Aynı yerde, “Ankara’nın esas amacının… Rusya’nın bölgeden uzaklaştırılması” olduğu düşüncesinin Rusya’da yaygınlık kazandığını, bunun “Rusya’nın olası endişelerini yansıttığını” vurgulamış ve “Paşinyan hükümetinin veremeyeceği hiçbir şey olmadığının” altını çizmiştim. Ne var ki:
“Rusya birliklerinin, sınır muhafızlarının ve Rusya üssünün çıkarılması ise… muhtemelen Ermenistan’da batı yanlılarının en çok istediği şey. Ancak sorun şurada: bu durumda Rusya barış gücünün çekilmesiyle Laçin koridoru doğrudan Azerbaycan kontrolüne girer; güney koridoru fiilen Azerbaycan tarafından ilhak edilmiş olur; Dağlık Karabağ için Sovyet özerkliği hayal olur ve Azerbaycan’ın sıradan bir vilayeti haline gelir ve bütün bunlar, sadece Rusya’nın Kafkaslar güvenliğini ortadan kaldırmakla kalmaz, sadece İran’ın kuzey güvenliğini (üstelik de Azerbaycan ile İsrail arasındaki ilişkiler iyice derinleşirken) ortadan kaldırmakla da kalmaz, aynı zamanda Rusya’da bir iç güvenlik sorunu da yaratır. Bu, ikinci Karabağ savaşının sona ermesi sürecinde Putin’in üzerine basarak defalarca söylediği şeydir: Rusya’da 2 milyonun üzerinde Azerbaycanlı ve 2,5 milyon kadar Ermeni yaşıyor. Dolayısıyla güney Kafkasların güvenliği, Rusya’nın iç güvenliğinin ayrılmaz parçasıdır.”
Aşağıdaki neredeyse eksiksiz olarak çevirdiğim yazının bu gözlemlere dayanarak dikkatle incelenmesi gerek.
* * *
Ermeni kimliği bağlamında Dağlık Karabağ
Aleksandr Ananyev
Dağlık Karabağ problemi durduk yere doğmadı. Sovyet iktidarı döneminde bu bölgedeki nüfusun temel bileşeninin Ermeniler olduğunu inkâr etmek mümkün değildir. Ama o sırada bölgenin Azerbaycan bünyesinde olduğunu inkâr etmek de mümkün değildir. Bundan sonraki olaylar ve çarpışmalar herkesçe biliniyor; devam edegelen cepheleşme de halen üzücü sonuçlar doğuruyor.

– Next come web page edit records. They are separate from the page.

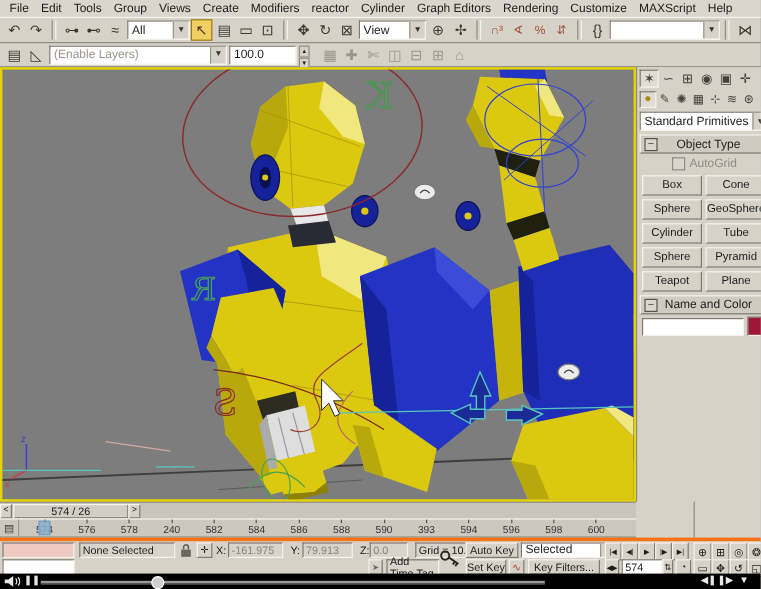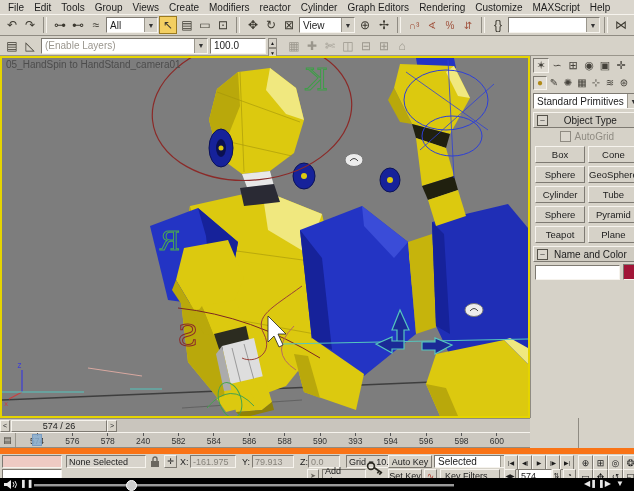"(Enable Layers)" span.dd { width: 167px -> 148px }
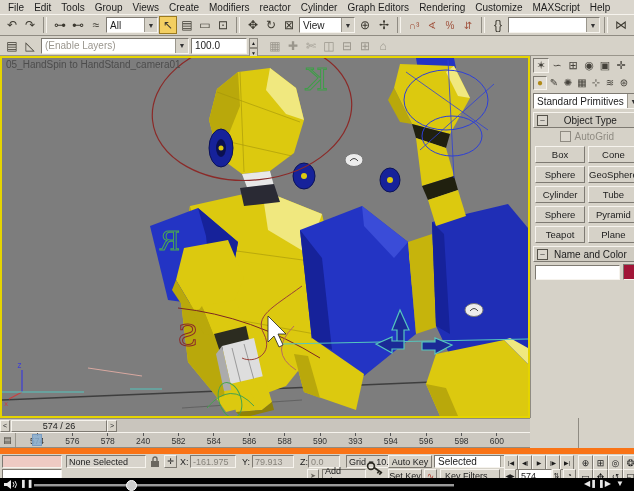"05_HandSpin to HandStand_camera01" div { html: <div>05_HandSpin to HandStand_camera01</div> -> none }
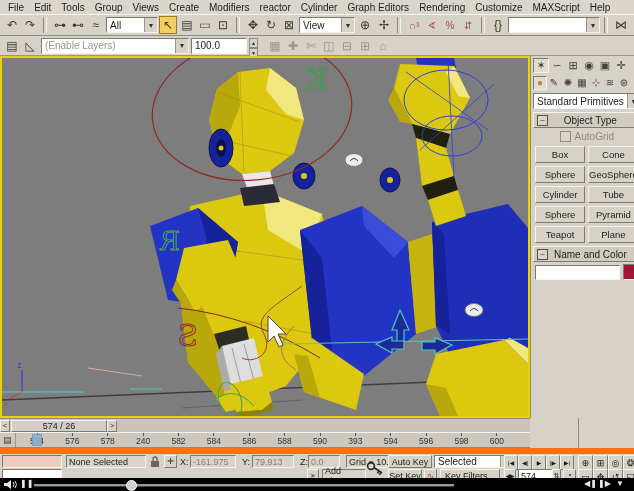"None Selected" #statusbar { border-top: 6px solid #f97316 -> 3px solid #f97316 }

22 Mayıs’ta Ermenilerin büyük çoğunluğu Ermenistan Başbakanı Nikol Paşinyan’ın (Erivan’da basın konferansında) Dağlık Karabağ’ın Azerbaycan’ın bir parçası olduğunu kabul etmeye hazır olduğu şeklindeki açıklamasıyla şok yaşadılar. Bu açıklamanın ardından tarihi hafızanın dönüştürülmesi ve milli sembollerin, yani ülkenin arması ve milli marşının revize edilmesi çağrısında bulundu.
Karabağ virajı
SSCB’nin tam da Dağlık Karabağ Özerk Oblasti’nin Ermenistan’a verilmesi hareketiyle başlayan dağılmasından sonra Üçüncü Ermenistan Cumhuriyeti’nin temellerini üç unsur meydana getiriyordu: bağımsızlık, Artsah (Karabağ’ın Ermenice adı) ve zafer. Ermenistan’ın Bağımsızlığı Deklarasyonu’nun girişinde “Ermeni SSC ve Dağlık Karabağ’ın birleşmesinin” zarureti açıkça belirtilir.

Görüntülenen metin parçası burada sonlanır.